▶ [WORK TO COMPLETE] With images removed, return the whole listing exactly as written.

▶ [LISTED RECORDS]
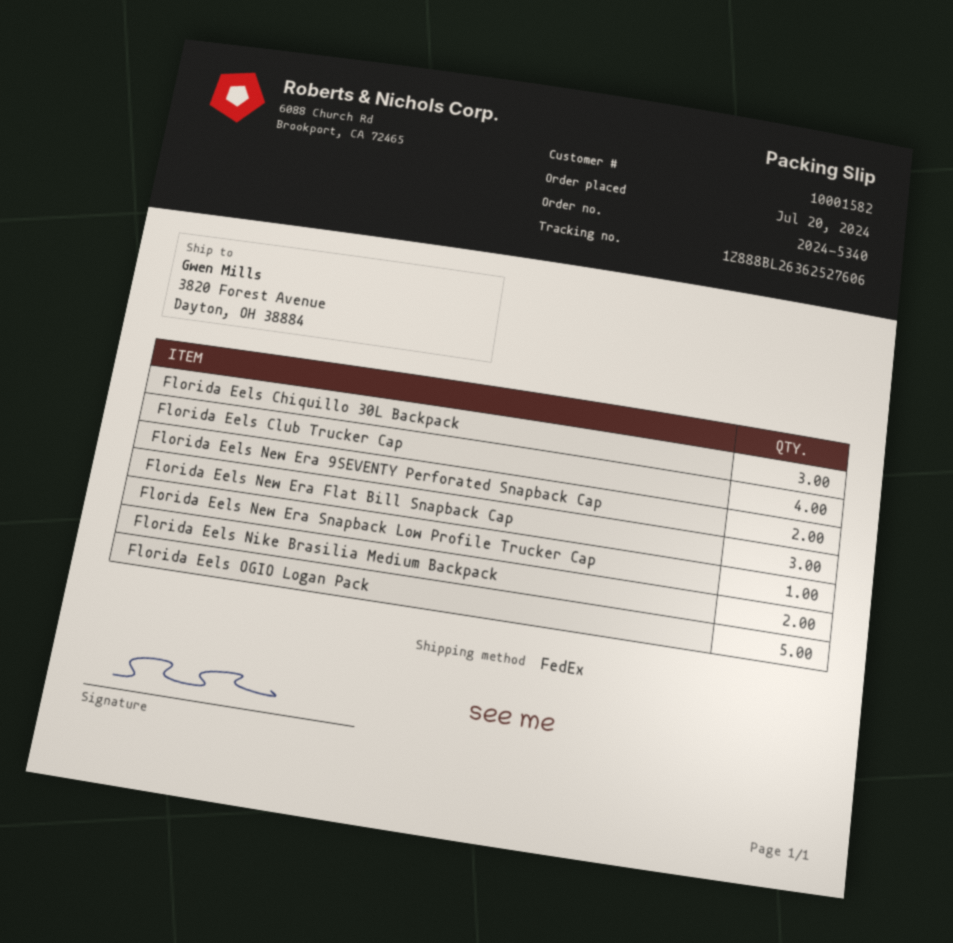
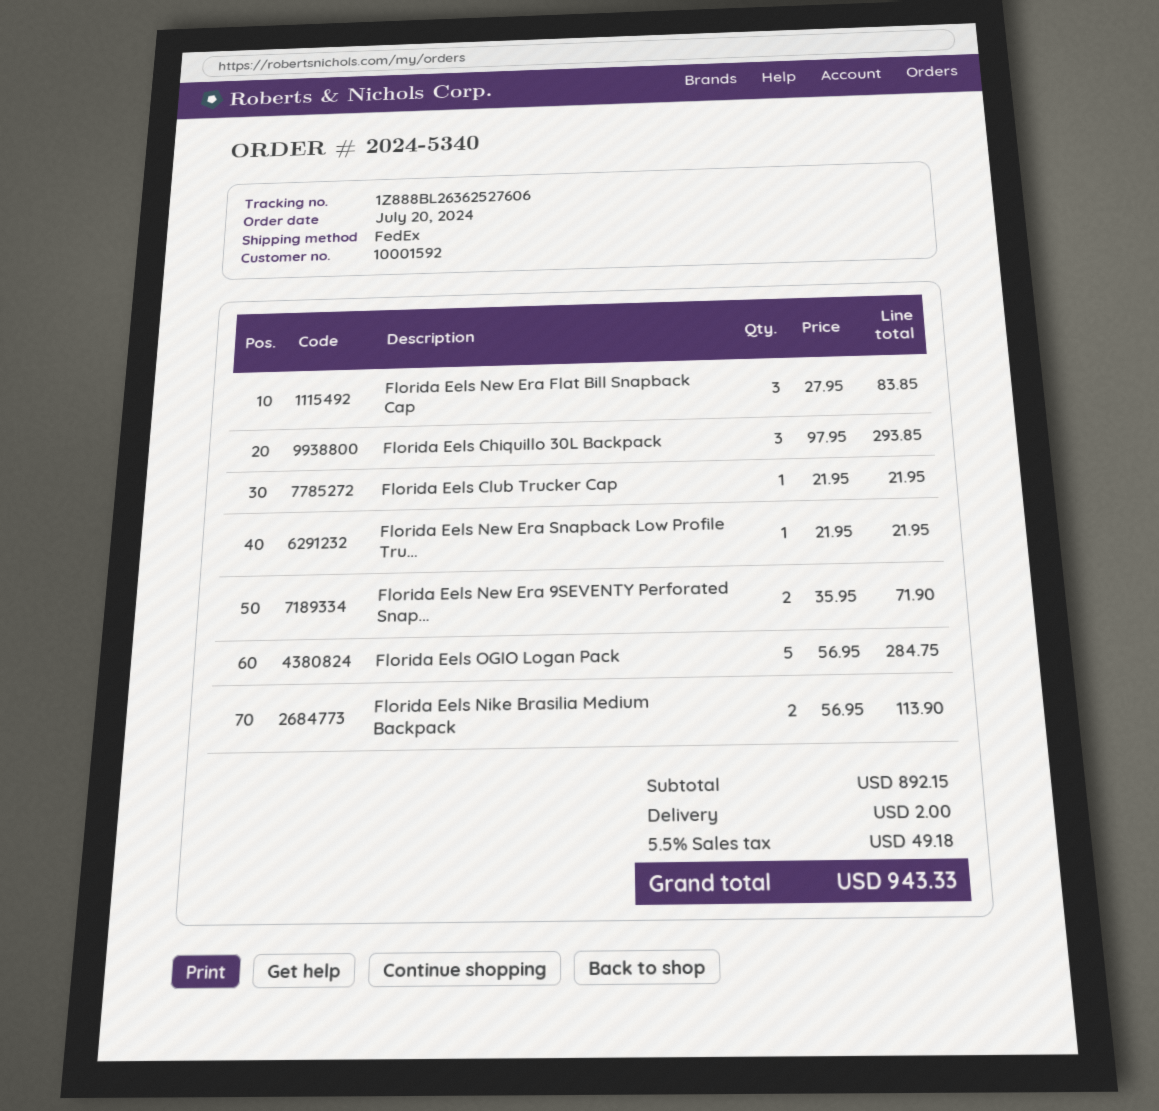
customer number: 10001582 -> 10001592
Florida Eels Club Trucker Cap: 4 -> 1

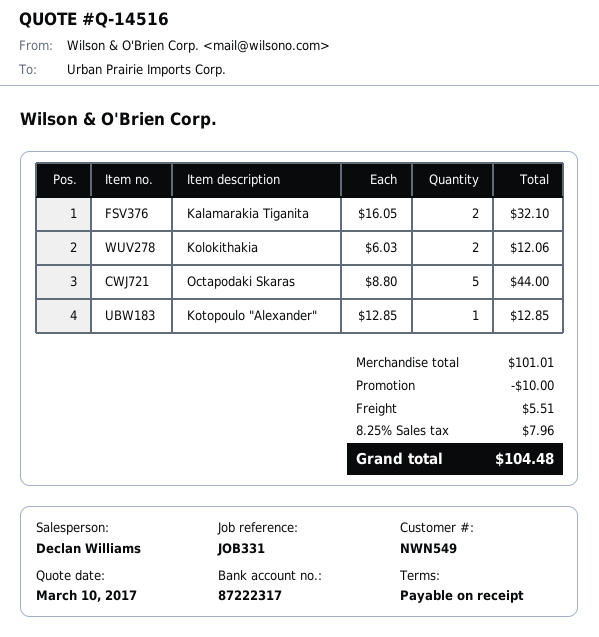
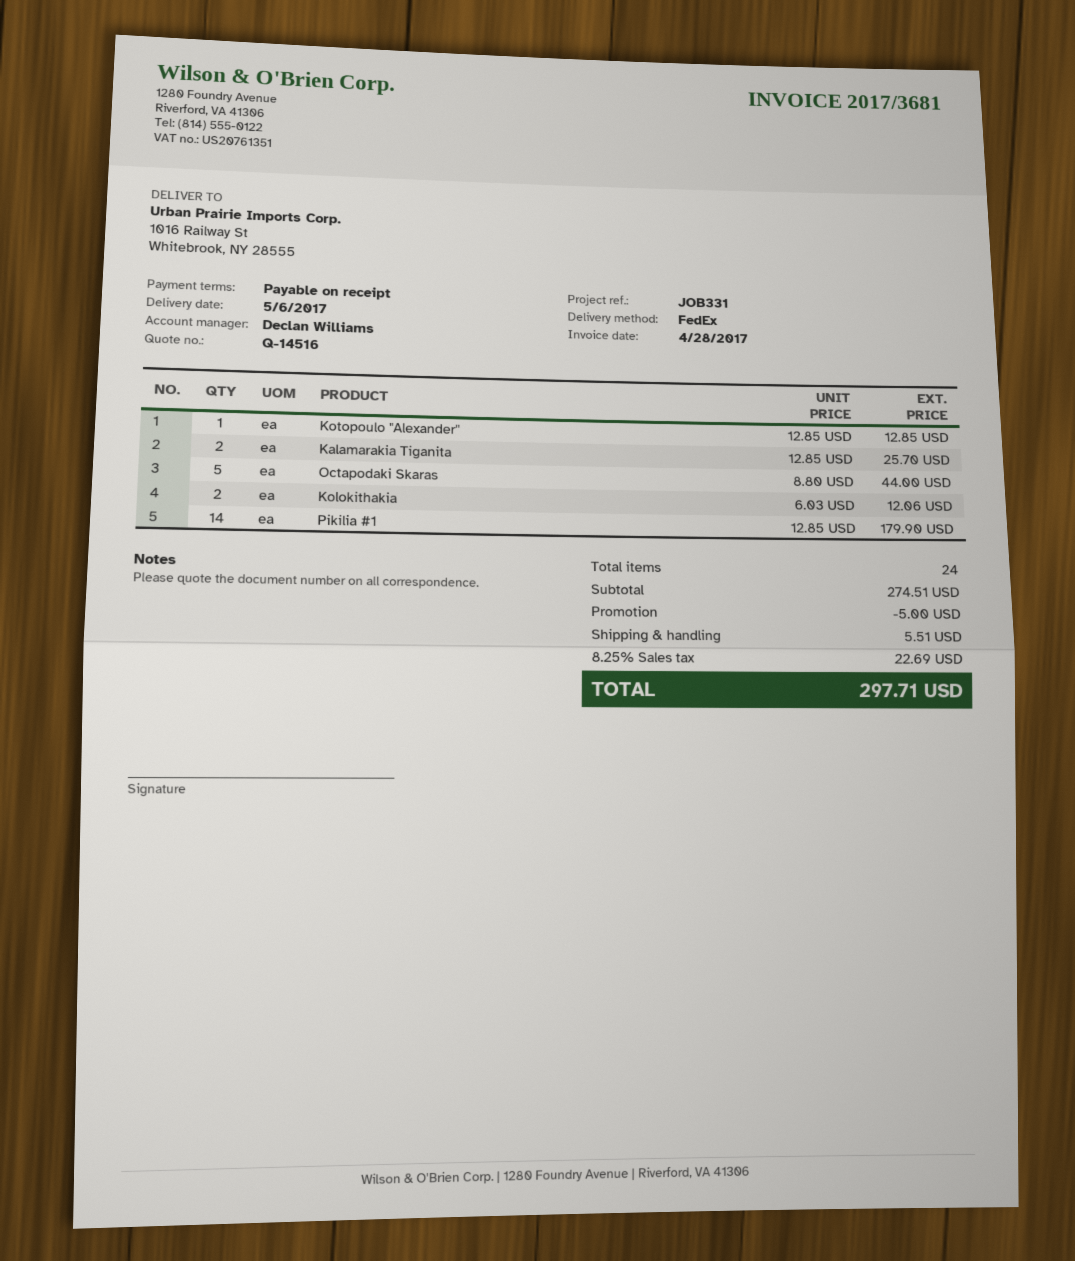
Kalamarakia Tiganita: 2 x 16.05 = 32.10 -> 2 x 12.85 = 25.70
Pikilia #1: none -> 14 x 12.85 = 179.90
subtotal: 101.01 -> 274.51
discount: 10.00 -> 5.00
tax: 8.25% = 7.96 -> 8.25% = 22.69
total: 104.48 -> 297.71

▶ [ANSWER TO THIS EXERCISE]
customer number: 10001582 -> 10001592
Florida Eels Club Trucker Cap: 4 -> 1

Kalamarakia Tiganita: 2 x 16.05 = 32.10 -> 2 x 12.85 = 25.70
Pikilia #1: none -> 14 x 12.85 = 179.90
subtotal: 101.01 -> 274.51
discount: 10.00 -> 5.00
tax: 8.25% = 7.96 -> 8.25% = 22.69
total: 104.48 -> 297.71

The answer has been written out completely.